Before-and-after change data

+ + + + +

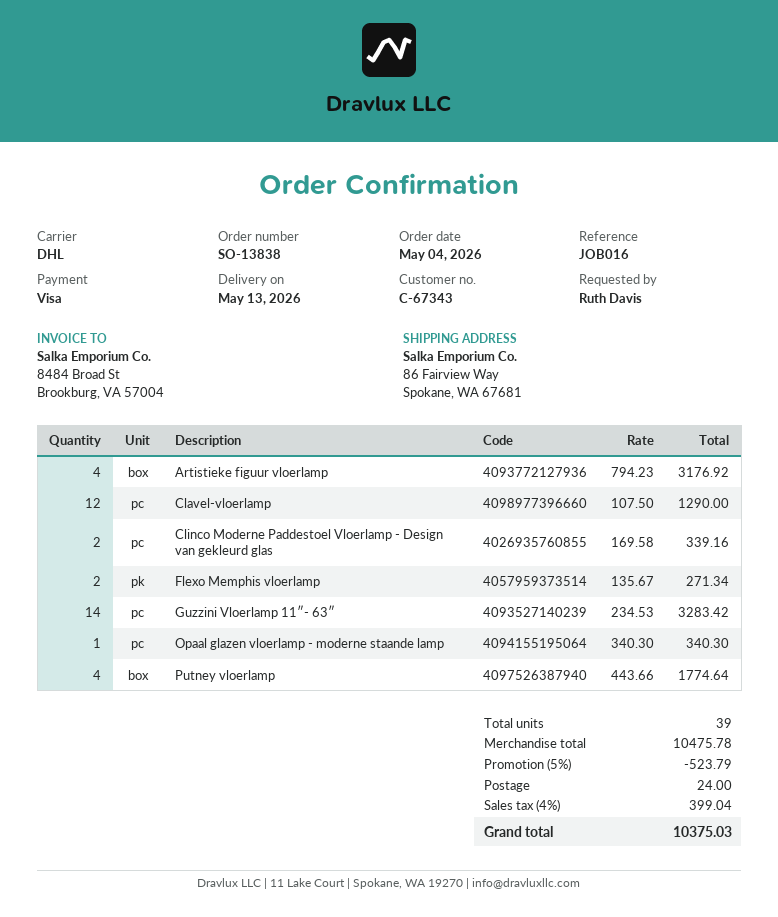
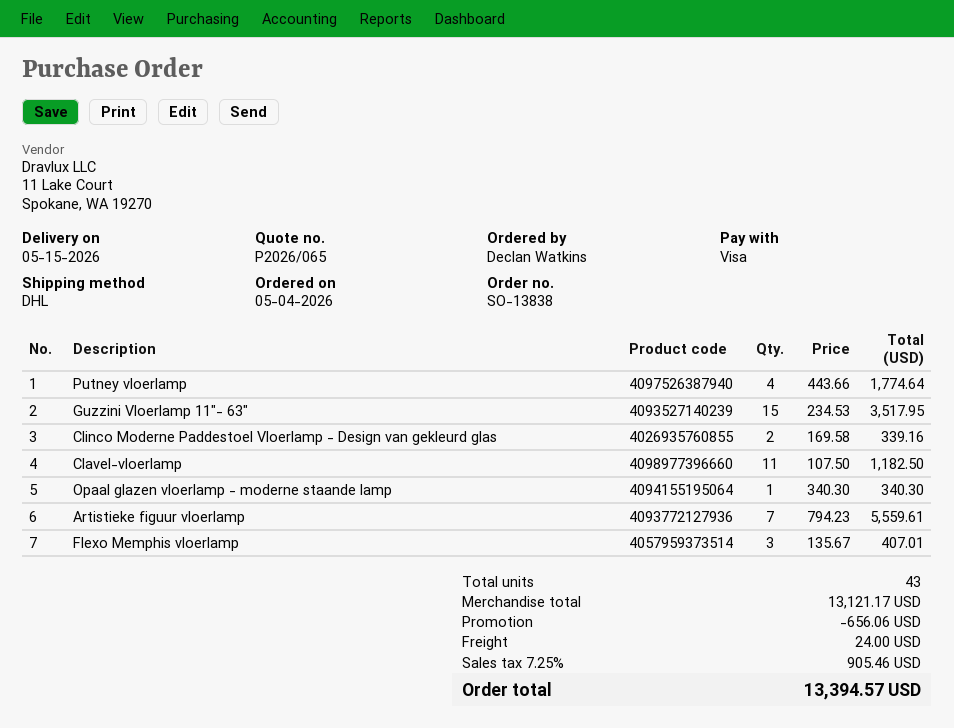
delivery date: 2026-05-13 -> 2026-05-15
ordered by: Ruth Davis -> Declan Watkins
Artistieke figuur vloerlamp: 4 x 794.23 = 3176.92 -> 7 x 794.23 = 5559.61
Clavel-vloerlamp: 12 x 107.50 = 1290.00 -> 11 x 107.50 = 1182.50
Flexo Memphis vloerlamp: 2 x 135.67 = 271.34 -> 3 x 135.67 = 407.01
Guzzini Vloerlamp 11″- 63″: 14 x 234.53 = 3283.42 -> 15 x 234.53 = 3517.95
total quantity: 39 -> 43
subtotal: 10475.78 -> 13121.17
discount: 523.79 -> 656.06
tax: 4% = 399.04 -> 7.25% = 905.46
total: 10375.03 -> 13394.57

+ + + + +

Exercise aim. Starting at the line that contains "subtotal: 10475.78 -> 13121.17", return every line through the last one above, exactly as written.

Result.
subtotal: 10475.78 -> 13121.17
discount: 523.79 -> 656.06
tax: 4% = 399.04 -> 7.25% = 905.46
total: 10375.03 -> 13394.57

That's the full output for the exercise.